Segment Open
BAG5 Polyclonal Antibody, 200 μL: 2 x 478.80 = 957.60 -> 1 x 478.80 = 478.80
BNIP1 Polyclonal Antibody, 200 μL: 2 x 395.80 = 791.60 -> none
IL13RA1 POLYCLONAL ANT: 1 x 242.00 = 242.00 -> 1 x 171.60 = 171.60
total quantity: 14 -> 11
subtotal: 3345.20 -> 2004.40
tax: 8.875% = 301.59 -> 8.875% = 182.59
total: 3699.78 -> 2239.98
Segment Closed
Segment Open
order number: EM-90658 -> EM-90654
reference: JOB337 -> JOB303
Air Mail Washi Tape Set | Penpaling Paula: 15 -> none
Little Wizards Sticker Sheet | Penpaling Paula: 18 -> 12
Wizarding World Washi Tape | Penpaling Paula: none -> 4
Segment Closed
Segment Open
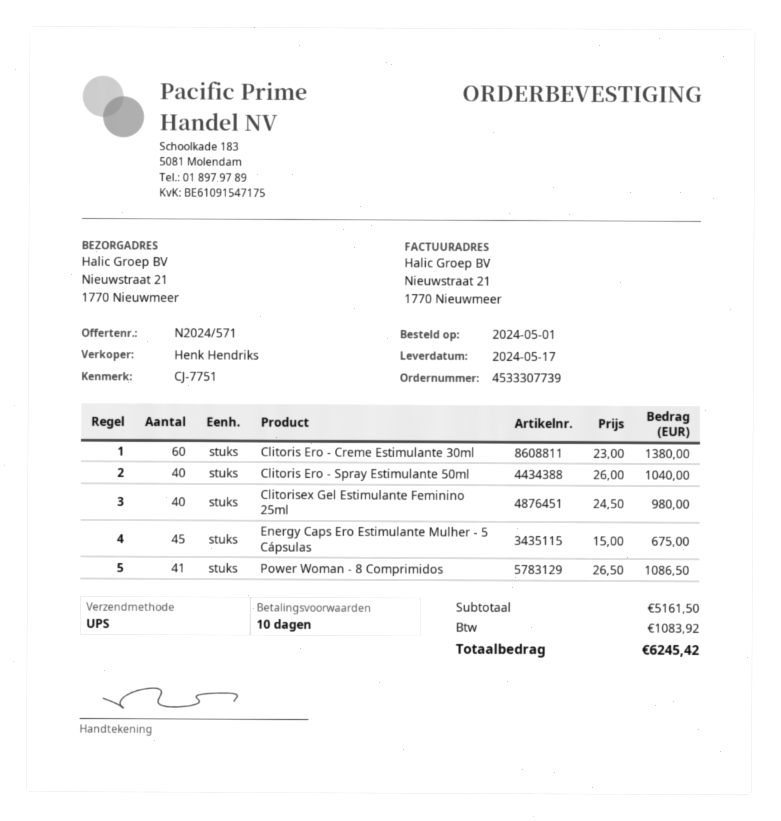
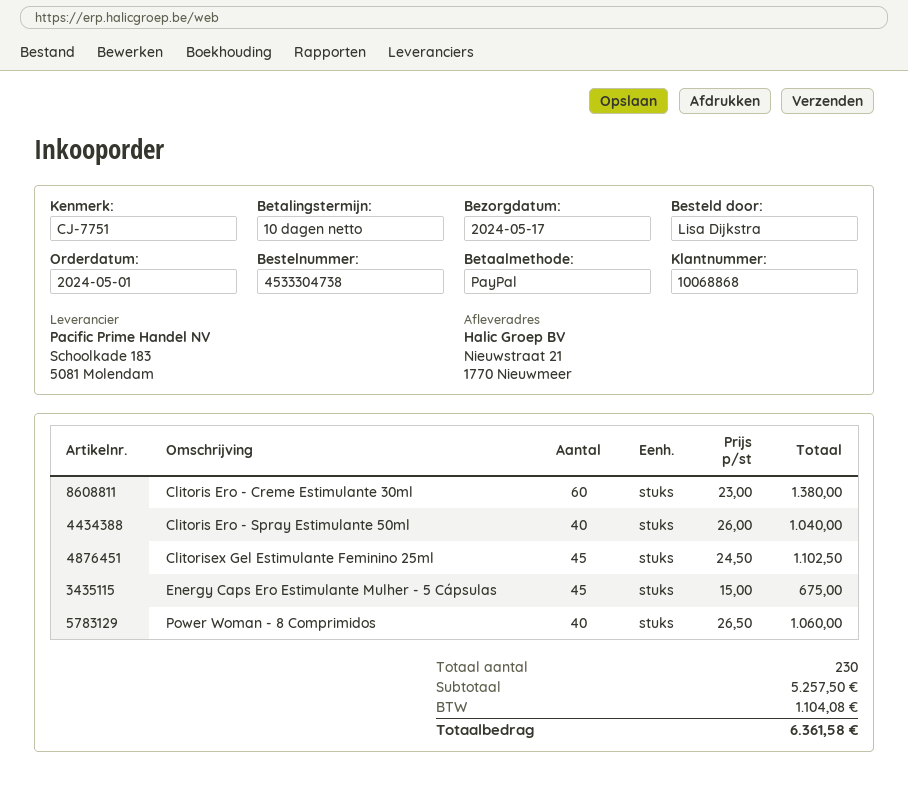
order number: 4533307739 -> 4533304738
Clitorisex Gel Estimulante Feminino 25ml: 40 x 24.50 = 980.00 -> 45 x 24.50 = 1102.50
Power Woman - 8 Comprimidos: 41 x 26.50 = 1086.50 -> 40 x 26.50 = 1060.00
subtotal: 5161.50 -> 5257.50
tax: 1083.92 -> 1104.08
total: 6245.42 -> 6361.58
Segment Closed
▸ **Work item**:
Exact duplication is required for the lines above, from the line that contains "subtotal: 5161.50 -> 5257.50" to the line that contains "total: 6245.42 -> 6361.58", inclusive; omit all others.

▸ **Exercise solution**:
subtotal: 5161.50 -> 5257.50
tax: 1083.92 -> 1104.08
total: 6245.42 -> 6361.58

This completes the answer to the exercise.